第2話――実家①
「で、これからどうするつもり?」
はっきり、訊いてみる。今の麗子は、今の状況に驚きすぎていて、これからどうするつもりか全く考えていないと思ったからだ。実際、僕も同じだった。
「えっ……帰ります」
「どうやって」
「それは……」
「まずは元来たルートを辿ってみるのが良さそうだな」
こちらから助け舟を出してやる。といっても、すぐ思いつきそうなことだが。
「そうですね! あ……でももう遅いですね」
「明日にでも行ってみようか。その駅とやらに」
「ってことで……!」
「ん?」
「今日は泊めてください!」
*
「……音を立てるなよ」
確かに、麗子はどこにも泊まる宛がない。僕は薄々気づいていた。だが、いきなり「今日家泊まる?」なんて聞くのは、もし気持ち悪がられたときのショックが大きい。「航一さん! 気持ち悪いです!」なんて言われたらたまったもんじゃない。なんせ、麗子は思ったことをすぐ口に出すのだから。そこで、彼女の方から切り出してくれて助かった。
だが、問題は僕は今帰省中ということだ。明後日に帰る定だが、それまでどうやって麗子をバレずにかくまろう。なんせ、麗子は居ないはずの人間なのだから、見つかったときの言い訳が非常にめんどくさい。僕でさえなかなか信じなかったのだから。とりあえず今晩は、僕用に用意されている、二階の和室で二人で寝ることにする。
「わかりました……ってうわあ! 虫! 虫!」
麗子は大声を出しながら、手をぶんぶん振り回した。
「しーっ!」
片手でガバっと麗子の口に手を当てる。「ん〜!」という声が漏れる。未来人というものは虫が苦手なのかな、それとも麗子だけかな。
「ここで待っとくんだ。後で窓開けるから」
「はい」
僕は「今帰った」と言いながら、玄関から家に入る。「ただいま」と言ってくれたのは、祖母だけで、他は寝ているのかも知れない。なんせ、時刻は既に十一時だった。麗子が待っているはずの、窓の前に行く。そこに麗子は、心細そうに体育座りをして、待っていた。表情はしょぼんでいても、目はぱっちりと開かれている。
「じゃあ、いこうか。余計な音を立てるなよ」
「はいっ」
そう言って、麗子はズカズカと家の中に入っていった。土足で。
「ちょっ、土足! 土足!」
「あっ、ごめんなさい。つい……」
未来では土足が主流なのか。だが、たった二十年で文化が変わるとは思えない。これも、麗子自身の問題だろうか。

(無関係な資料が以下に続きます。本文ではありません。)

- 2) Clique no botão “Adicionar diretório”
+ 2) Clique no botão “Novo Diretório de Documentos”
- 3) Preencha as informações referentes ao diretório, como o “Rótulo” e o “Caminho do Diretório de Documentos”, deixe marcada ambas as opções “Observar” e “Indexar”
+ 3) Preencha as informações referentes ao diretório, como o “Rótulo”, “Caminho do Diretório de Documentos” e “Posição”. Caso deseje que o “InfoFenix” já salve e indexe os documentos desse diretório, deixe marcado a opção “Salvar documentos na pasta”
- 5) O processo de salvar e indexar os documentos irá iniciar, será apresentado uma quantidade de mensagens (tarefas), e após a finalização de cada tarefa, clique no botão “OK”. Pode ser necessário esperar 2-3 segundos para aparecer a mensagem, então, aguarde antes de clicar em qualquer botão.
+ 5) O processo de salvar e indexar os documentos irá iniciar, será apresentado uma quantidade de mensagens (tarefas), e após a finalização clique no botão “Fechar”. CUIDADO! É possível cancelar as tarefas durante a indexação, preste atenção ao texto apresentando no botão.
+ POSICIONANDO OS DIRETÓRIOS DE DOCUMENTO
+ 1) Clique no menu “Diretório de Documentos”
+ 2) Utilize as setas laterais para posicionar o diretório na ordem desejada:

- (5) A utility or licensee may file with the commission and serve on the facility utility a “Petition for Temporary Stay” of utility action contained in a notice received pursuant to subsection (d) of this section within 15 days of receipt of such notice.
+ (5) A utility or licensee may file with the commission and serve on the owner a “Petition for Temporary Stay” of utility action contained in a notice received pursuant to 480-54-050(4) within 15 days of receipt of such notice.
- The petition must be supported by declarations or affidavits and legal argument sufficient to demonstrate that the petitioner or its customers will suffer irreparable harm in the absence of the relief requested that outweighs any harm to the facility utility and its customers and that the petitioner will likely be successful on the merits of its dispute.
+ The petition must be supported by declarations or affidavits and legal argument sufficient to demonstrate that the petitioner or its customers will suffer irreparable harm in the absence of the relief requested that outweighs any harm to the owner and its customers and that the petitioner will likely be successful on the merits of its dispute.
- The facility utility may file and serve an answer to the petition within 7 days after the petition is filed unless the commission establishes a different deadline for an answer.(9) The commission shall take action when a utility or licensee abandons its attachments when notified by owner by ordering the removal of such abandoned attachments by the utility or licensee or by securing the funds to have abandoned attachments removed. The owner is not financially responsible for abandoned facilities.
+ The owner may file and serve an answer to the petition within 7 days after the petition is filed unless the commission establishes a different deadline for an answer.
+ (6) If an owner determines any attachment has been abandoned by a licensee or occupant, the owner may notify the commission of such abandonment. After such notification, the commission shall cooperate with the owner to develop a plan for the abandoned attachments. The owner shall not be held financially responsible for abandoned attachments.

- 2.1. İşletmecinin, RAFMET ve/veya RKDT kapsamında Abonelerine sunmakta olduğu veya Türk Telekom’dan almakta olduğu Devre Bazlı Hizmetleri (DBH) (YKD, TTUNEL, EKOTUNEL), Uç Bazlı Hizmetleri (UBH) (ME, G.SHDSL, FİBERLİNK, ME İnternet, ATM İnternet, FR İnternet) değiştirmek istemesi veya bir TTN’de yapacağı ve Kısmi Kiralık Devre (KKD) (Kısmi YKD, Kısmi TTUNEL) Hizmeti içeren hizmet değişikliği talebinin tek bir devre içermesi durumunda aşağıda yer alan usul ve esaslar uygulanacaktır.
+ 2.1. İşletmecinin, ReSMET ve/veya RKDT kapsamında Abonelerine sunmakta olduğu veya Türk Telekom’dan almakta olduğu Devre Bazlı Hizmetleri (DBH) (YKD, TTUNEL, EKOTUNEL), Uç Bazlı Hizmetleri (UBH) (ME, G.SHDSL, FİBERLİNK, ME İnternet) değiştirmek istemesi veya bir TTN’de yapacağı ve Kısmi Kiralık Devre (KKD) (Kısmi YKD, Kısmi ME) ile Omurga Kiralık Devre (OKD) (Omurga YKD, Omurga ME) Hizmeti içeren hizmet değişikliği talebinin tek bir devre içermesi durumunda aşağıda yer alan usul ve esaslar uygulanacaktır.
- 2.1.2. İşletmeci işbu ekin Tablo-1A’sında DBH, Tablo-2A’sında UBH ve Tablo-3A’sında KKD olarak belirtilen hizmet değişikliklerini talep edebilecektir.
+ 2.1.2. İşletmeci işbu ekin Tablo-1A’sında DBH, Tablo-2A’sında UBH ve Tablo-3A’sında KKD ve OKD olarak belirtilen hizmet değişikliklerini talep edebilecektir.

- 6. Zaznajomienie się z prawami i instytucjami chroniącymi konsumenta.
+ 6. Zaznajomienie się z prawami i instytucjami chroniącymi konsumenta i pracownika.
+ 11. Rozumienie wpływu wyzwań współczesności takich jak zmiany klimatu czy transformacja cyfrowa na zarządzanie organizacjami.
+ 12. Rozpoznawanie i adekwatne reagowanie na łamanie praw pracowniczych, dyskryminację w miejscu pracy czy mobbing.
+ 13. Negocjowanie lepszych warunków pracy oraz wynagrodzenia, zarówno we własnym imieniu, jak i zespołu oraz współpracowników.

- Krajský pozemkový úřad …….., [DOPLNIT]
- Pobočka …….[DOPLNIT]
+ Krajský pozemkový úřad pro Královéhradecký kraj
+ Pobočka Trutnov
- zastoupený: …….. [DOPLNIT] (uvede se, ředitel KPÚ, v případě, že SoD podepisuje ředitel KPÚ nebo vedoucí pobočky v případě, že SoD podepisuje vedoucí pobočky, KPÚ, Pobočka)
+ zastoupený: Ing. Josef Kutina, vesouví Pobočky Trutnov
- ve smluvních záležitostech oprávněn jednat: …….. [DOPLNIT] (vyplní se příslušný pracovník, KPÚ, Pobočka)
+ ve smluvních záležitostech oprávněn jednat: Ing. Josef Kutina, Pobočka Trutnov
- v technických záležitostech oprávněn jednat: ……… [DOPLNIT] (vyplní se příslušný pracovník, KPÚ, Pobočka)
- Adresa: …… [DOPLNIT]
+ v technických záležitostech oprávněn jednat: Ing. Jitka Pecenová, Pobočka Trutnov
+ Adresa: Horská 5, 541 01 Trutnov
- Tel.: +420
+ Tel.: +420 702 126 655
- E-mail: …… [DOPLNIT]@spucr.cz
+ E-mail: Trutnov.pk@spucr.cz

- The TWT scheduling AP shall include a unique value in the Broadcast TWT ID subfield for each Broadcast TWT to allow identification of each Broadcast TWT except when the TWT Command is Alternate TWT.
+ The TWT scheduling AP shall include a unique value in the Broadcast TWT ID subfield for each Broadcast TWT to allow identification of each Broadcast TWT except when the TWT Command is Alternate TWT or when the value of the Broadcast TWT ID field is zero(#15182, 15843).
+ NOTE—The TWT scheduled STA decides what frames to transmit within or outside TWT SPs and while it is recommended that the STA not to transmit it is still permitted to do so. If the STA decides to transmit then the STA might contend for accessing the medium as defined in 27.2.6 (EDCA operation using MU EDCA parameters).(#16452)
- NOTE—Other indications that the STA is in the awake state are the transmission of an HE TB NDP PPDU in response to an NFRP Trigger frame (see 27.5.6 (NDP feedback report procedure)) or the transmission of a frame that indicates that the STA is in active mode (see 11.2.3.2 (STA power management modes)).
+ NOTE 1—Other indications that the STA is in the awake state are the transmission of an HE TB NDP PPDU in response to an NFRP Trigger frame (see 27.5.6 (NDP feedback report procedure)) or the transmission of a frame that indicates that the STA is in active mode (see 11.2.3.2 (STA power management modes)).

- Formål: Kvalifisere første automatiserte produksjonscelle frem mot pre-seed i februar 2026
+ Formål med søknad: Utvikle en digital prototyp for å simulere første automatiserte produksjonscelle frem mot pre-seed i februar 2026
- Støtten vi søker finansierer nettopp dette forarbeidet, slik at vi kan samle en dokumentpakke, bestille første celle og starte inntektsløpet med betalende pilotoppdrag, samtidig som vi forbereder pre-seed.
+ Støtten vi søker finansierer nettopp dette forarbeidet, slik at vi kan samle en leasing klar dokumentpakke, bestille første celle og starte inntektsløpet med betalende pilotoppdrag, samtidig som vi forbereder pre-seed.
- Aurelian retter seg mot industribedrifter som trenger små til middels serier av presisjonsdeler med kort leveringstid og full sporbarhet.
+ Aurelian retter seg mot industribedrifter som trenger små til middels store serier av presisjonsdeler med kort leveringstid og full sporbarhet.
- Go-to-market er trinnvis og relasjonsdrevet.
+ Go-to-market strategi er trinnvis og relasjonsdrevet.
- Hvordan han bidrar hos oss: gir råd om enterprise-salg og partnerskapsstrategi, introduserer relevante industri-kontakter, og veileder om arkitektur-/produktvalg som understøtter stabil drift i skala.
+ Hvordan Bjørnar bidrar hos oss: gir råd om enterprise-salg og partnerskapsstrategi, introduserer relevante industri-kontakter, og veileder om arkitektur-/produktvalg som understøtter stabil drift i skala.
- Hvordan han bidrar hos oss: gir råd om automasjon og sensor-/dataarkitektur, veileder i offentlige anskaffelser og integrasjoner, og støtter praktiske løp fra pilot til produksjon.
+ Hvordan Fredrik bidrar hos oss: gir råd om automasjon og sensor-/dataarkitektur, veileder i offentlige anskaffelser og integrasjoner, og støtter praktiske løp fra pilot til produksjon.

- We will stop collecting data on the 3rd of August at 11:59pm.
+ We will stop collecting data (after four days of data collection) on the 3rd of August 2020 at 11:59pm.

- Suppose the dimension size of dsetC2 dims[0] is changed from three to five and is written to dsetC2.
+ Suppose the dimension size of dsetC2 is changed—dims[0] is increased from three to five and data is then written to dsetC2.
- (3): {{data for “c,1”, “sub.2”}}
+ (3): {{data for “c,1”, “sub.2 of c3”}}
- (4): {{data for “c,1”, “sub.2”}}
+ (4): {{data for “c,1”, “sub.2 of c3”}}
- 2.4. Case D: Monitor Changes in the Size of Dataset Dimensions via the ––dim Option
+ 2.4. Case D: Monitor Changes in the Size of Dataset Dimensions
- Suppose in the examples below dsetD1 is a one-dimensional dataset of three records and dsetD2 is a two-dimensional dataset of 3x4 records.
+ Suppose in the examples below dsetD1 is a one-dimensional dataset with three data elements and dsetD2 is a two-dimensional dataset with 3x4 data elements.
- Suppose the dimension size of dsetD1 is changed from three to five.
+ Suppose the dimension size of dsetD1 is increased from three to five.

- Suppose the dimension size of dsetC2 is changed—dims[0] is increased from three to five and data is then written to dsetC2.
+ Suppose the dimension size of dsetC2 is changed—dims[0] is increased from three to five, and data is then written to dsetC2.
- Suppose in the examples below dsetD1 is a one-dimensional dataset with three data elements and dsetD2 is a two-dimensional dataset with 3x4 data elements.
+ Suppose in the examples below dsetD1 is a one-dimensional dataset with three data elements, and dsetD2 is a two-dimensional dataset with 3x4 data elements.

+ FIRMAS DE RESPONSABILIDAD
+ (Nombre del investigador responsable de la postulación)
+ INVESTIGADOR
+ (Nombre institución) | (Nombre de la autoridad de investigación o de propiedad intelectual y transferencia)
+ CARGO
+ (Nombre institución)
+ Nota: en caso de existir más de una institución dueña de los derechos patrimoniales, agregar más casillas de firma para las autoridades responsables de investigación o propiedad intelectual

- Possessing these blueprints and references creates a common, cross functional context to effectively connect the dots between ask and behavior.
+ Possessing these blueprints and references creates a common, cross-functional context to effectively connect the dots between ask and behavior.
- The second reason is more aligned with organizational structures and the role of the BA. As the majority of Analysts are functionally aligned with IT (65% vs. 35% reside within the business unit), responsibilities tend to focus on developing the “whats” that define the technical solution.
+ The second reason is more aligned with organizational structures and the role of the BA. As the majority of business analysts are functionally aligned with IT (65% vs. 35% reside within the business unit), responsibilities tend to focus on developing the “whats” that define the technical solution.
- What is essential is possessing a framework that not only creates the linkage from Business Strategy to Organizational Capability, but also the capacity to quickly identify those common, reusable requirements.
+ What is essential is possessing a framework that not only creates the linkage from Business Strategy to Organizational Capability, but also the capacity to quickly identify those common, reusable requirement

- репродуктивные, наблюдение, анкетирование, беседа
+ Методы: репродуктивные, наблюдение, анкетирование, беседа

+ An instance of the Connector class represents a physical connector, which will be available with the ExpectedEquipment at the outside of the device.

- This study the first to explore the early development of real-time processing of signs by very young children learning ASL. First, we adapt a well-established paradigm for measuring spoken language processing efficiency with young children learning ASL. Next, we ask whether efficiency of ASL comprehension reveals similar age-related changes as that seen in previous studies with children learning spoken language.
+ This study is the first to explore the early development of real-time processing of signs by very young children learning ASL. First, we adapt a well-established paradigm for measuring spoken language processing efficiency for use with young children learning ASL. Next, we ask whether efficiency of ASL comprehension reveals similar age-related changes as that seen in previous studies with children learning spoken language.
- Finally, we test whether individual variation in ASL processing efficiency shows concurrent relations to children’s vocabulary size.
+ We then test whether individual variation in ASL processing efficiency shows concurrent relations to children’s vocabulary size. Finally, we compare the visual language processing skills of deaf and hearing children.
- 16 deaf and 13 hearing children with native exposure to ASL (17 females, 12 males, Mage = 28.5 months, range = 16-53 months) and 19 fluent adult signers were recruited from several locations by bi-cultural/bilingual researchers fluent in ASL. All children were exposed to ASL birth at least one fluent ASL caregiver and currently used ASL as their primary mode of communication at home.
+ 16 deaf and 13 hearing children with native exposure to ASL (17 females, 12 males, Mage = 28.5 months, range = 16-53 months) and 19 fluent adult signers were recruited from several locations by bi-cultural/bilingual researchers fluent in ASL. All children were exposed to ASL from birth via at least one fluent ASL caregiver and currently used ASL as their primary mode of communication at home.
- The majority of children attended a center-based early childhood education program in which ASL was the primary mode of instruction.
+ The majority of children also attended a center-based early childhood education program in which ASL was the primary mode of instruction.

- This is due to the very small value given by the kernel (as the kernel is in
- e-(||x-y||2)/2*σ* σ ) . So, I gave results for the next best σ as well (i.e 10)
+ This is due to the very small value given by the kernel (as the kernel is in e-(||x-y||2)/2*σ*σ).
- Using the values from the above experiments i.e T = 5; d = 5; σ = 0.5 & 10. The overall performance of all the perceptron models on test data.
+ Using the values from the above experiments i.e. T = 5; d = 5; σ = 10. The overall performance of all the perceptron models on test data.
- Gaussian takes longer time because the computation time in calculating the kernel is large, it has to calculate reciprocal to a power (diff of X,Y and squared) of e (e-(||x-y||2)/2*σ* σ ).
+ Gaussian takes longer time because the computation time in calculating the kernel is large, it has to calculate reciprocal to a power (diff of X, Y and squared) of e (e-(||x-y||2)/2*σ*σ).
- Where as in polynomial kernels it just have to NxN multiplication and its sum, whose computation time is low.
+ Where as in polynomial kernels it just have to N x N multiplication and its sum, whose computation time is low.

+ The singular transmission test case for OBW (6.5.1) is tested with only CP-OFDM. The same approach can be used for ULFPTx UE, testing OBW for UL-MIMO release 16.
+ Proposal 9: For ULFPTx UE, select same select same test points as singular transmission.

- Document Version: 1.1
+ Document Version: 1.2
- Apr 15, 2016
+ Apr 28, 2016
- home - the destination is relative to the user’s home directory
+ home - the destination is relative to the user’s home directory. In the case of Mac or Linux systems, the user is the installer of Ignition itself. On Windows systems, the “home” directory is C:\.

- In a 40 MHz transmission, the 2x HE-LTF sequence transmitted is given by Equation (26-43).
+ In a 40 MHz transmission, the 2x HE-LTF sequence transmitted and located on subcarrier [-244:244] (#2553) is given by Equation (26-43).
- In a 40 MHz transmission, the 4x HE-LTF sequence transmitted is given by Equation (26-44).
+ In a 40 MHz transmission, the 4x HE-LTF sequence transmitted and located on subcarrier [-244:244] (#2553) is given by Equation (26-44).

麗子の手を取り、階段へと向かう。今度は、麗子は大人しくしてくれていた。
「……ここだよ」
「はぁ……あの、言っておきますが……変なことしないでくださいね」
「なっ! するわけ無いじゃん!」
僕の顔は下心満載のように見えたのだろうか。確かに、あんなに可愛い女とひとつ屋根の下となれば、男として少しは興奮するが。だが、今の僕は、彼女をそういう対象として見てはいない。
「それはよかったです」
「君布団使っていいから」
「えっ、いいですよ……悪いですし」
「遠慮しなくていいから」
「私っ、人が寝た布団で寝たくないですっ」
「……」
また、ストレートに言ってくる。遠回しに言う事できるじゃん……。この際、「人」ではなく「航一さん」と、特定されなかっただけでもマシか。
「じゃあ、畳で寝るの?」
「はいっ。私どこでも寝れますよ」
「たしかにどこでも寝れそうだな」
「……何ですかっ」
麗子を少しからかった後、電気を消すと、僕はすぐに眠ってしまった。ありえない出来事過ぎて、逆に脳が処理を諦めている。これからのことは、考えたくない。寝ることだけに集中していた。その日は、夢を見なかった。